• _Task instructions_
Would you print every entry exactly as it appears?

┌─ Data extract

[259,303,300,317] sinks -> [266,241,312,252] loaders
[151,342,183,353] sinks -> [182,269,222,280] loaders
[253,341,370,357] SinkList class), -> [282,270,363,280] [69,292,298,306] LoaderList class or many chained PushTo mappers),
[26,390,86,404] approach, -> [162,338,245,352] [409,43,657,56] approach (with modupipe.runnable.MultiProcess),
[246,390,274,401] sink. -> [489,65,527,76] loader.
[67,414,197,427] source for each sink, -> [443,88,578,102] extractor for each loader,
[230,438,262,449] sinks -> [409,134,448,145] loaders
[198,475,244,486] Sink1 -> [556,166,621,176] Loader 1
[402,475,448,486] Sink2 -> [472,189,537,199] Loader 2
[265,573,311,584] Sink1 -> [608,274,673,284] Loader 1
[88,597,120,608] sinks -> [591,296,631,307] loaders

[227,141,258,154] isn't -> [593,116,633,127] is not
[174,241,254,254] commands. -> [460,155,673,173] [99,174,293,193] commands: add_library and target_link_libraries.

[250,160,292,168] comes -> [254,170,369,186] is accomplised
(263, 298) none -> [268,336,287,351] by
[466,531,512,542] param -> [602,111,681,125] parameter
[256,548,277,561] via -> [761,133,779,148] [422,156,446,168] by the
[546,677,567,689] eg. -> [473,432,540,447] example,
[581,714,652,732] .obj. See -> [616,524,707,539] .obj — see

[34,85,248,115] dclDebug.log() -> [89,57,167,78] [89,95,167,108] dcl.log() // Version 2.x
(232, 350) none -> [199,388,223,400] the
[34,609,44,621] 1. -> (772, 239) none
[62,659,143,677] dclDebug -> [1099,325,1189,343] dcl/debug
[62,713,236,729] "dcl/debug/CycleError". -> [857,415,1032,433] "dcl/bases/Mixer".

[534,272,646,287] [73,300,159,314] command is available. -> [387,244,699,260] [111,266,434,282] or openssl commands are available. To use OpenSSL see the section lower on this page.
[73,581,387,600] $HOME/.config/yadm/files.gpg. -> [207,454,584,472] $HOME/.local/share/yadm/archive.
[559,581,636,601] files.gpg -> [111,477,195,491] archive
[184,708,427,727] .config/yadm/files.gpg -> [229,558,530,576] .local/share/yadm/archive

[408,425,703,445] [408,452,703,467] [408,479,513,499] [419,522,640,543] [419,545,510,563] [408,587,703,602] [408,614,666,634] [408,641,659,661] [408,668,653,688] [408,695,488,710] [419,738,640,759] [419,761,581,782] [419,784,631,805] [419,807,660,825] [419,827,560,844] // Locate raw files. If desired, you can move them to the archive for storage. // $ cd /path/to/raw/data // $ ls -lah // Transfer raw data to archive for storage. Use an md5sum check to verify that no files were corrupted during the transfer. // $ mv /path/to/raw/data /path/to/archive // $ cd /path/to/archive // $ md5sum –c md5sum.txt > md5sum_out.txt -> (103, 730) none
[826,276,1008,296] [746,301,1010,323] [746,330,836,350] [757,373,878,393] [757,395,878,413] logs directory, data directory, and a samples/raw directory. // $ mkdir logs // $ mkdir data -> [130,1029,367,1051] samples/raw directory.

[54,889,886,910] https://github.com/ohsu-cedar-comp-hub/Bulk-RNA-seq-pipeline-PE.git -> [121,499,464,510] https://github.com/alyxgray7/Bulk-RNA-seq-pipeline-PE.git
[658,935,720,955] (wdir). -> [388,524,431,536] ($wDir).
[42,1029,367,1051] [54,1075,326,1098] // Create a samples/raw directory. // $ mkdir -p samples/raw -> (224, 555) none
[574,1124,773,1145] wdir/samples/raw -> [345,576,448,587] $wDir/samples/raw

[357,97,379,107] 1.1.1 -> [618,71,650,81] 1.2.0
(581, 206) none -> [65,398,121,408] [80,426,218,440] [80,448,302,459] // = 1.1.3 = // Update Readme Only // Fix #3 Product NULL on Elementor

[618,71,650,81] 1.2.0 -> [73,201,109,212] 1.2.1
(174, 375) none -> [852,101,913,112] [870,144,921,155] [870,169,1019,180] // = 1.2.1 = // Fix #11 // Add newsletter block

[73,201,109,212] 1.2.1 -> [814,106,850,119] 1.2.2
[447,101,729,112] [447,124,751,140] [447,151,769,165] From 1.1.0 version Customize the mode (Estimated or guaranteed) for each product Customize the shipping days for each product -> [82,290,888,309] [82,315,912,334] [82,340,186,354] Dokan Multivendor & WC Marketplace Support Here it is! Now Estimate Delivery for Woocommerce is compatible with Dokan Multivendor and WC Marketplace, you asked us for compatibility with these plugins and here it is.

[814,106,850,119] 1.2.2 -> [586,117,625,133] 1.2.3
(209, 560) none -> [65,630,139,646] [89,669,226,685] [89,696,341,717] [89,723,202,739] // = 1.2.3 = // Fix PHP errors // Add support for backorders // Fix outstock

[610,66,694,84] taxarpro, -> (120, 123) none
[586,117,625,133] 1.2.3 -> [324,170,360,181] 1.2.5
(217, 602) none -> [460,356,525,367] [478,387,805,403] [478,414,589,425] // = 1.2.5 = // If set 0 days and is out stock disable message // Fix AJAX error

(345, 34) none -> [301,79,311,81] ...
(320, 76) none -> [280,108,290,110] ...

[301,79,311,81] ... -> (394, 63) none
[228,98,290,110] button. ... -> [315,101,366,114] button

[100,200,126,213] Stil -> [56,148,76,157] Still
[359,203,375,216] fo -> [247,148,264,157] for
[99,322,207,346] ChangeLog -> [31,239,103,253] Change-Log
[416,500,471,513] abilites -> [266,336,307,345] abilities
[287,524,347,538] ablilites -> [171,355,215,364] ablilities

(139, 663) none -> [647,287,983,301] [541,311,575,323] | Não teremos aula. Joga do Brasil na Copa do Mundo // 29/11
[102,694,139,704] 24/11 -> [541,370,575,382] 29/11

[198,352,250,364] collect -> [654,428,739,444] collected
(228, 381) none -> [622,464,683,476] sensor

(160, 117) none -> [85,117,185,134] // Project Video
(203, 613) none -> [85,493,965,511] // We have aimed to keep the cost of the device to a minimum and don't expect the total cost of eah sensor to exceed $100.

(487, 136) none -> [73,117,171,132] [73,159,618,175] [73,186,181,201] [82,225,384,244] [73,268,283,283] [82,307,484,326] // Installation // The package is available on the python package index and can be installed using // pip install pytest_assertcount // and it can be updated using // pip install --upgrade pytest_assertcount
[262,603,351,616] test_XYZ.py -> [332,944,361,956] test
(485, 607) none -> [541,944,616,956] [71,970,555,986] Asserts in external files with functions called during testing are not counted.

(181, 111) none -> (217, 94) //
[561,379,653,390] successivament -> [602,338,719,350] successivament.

└─

• _Task answer_
[259,303,300,317] sinks -> [266,241,312,252] loaders
[151,342,183,353] sinks -> [182,269,222,280] loaders
[253,341,370,357] SinkList class), -> [282,270,363,280] [69,292,298,306] LoaderList class or many chained PushTo mappers),
[26,390,86,404] approach, -> [162,338,245,352] [409,43,657,56] approach (with modupipe.runnable.MultiProcess),
[246,390,274,401] sink. -> [489,65,527,76] loader.
[67,414,197,427] source for each sink, -> [443,88,578,102] extractor for each loader,
[230,438,262,449] sinks -> [409,134,448,145] loaders
[198,475,244,486] Sink1 -> [556,166,621,176] Loader 1
[402,475,448,486] Sink2 -> [472,189,537,199] Loader 2
[265,573,311,584] Sink1 -> [608,274,673,284] Loader 1
[88,597,120,608] sinks -> [591,296,631,307] loaders

[227,141,258,154] isn't -> [593,116,633,127] is not
[174,241,254,254] commands. -> [460,155,673,173] [99,174,293,193] commands: add_library and target_link_libraries.

[250,160,292,168] comes -> [254,170,369,186] is accomplised
(263, 298) none -> [268,336,287,351] by
[466,531,512,542] param -> [602,111,681,125] parameter
[256,548,277,561] via -> [761,133,779,148] [422,156,446,168] by the
[546,677,567,689] eg. -> [473,432,540,447] example,
[581,714,652,732] .obj. See -> [616,524,707,539] .obj — see

[34,85,248,115] dclDebug.log() -> [89,57,167,78] [89,95,167,108] dcl.log() // Version 2.x
(232, 350) none -> [199,388,223,400] the
[34,609,44,621] 1. -> (772, 239) none
[62,659,143,677] dclDebug -> [1099,325,1189,343] dcl/debug
[62,713,236,729] "dcl/debug/CycleError". -> [857,415,1032,433] "dcl/bases/Mixer".

[534,272,646,287] [73,300,159,314] command is available. -> [387,244,699,260] [111,266,434,282] or openssl commands are available. To use OpenSSL see the section lower on this page.
[73,581,387,600] $HOME/.config/yadm/files.gpg. -> [207,454,584,472] $HOME/.local/share/yadm/archive.
[559,581,636,601] files.gpg -> [111,477,195,491] archive
[184,708,427,727] .config/yadm/files.gpg -> [229,558,530,576] .local/share/yadm/archive

[408,425,703,445] [408,452,703,467] [408,479,513,499] [419,522,640,543] [419,545,510,563] [408,587,703,602] [408,614,666,634] [408,641,659,661] [408,668,653,688] [408,695,488,710] [419,738,640,759] [419,761,581,782] [419,784,631,805] [419,807,660,825] [419,827,560,844] // Locate raw files. If desired, you can move them to the archive for storage. // $ cd /path/to/raw/data // $ ls -lah // Transfer raw data to archive for storage. Use an md5sum check to verify that no files were corrupted during the transfer. // $ mv /path/to/raw/data /path/to/archive // $ cd /path/to/archive // $ md5sum –c md5sum.txt > md5sum_out.txt -> (103, 730) none
[826,276,1008,296] [746,301,1010,323] [746,330,836,350] [757,373,878,393] [757,395,878,413] logs directory, data directory, and a samples/raw directory. // $ mkdir logs // $ mkdir data -> [130,1029,367,1051] samples/raw directory.

[54,889,886,910] https://github.com/ohsu-cedar-comp-hub/Bulk-RNA-seq-pipeline-PE.git -> [121,499,464,510] https://github.com/alyxgray7/Bulk-RNA-seq-pipeline-PE.git
[658,935,720,955] (wdir). -> [388,524,431,536] ($wDir).
[42,1029,367,1051] [54,1075,326,1098] // Create a samples/raw directory. // $ mkdir -p samples/raw -> (224, 555) none
[574,1124,773,1145] wdir/samples/raw -> [345,576,448,587] $wDir/samples/raw

[357,97,379,107] 1.1.1 -> [618,71,650,81] 1.2.0
(581, 206) none -> [65,398,121,408] [80,426,218,440] [80,448,302,459] // = 1.1.3 = // Update Readme Only // Fix #3 Product NULL on Elementor

[618,71,650,81] 1.2.0 -> [73,201,109,212] 1.2.1
(174, 375) none -> [852,101,913,112] [870,144,921,155] [870,169,1019,180] // = 1.2.1 = // Fix #11 // Add newsletter block

[73,201,109,212] 1.2.1 -> [814,106,850,119] 1.2.2
[447,101,729,112] [447,124,751,140] [447,151,769,165] From 1.1.0 version Customize the mode (Estimated or guaranteed) for each product Customize the shipping days for each product -> [82,290,888,309] [82,315,912,334] [82,340,186,354] Dokan Multivendor & WC Marketplace Support Here it is! Now Estimate Delivery for Woocommerce is compatible with Dokan Multivendor and WC Marketplace, you asked us for compatibility with these plugins and here it is.

[814,106,850,119] 1.2.2 -> [586,117,625,133] 1.2.3
(209, 560) none -> [65,630,139,646] [89,669,226,685] [89,696,341,717] [89,723,202,739] // = 1.2.3 = // Fix PHP errors // Add support for backorders // Fix outstock

[610,66,694,84] taxarpro, -> (120, 123) none
[586,117,625,133] 1.2.3 -> [324,170,360,181] 1.2.5
(217, 602) none -> [460,356,525,367] [478,387,805,403] [478,414,589,425] // = 1.2.5 = // If set 0 days and is out stock disable message // Fix AJAX error

(345, 34) none -> [301,79,311,81] ...
(320, 76) none -> [280,108,290,110] ...

[301,79,311,81] ... -> (394, 63) none
[228,98,290,110] button. ... -> [315,101,366,114] button

[100,200,126,213] Stil -> [56,148,76,157] Still
[359,203,375,216] fo -> [247,148,264,157] for
[99,322,207,346] ChangeLog -> [31,239,103,253] Change-Log
[416,500,471,513] abilites -> [266,336,307,345] abilities
[287,524,347,538] ablilites -> [171,355,215,364] ablilities

(139, 663) none -> [647,287,983,301] [541,311,575,323] | Não teremos aula. Joga do Brasil na Copa do Mundo // 29/11
[102,694,139,704] 24/11 -> [541,370,575,382] 29/11

[198,352,250,364] collect -> [654,428,739,444] collected
(228, 381) none -> [622,464,683,476] sensor

(160, 117) none -> [85,117,185,134] // Project Video
(203, 613) none -> [85,493,965,511] // We have aimed to keep the cost of the device to a minimum and don't expect the total cost of eah sensor to exceed $100.

(487, 136) none -> [73,117,171,132] [73,159,618,175] [73,186,181,201] [82,225,384,244] [73,268,283,283] [82,307,484,326] // Installation // The package is available on the python package index and can be installed using // pip install pytest_assertcount // and it can be updated using // pip install --upgrade pytest_assertcount
[262,603,351,616] test_XYZ.py -> [332,944,361,956] test
(485, 607) none -> [541,944,616,956] [71,970,555,986] Asserts in external files with functions called during testing are not counted.

(181, 111) none -> (217, 94) //
[561,379,653,390] successivament -> [602,338,719,350] successivament.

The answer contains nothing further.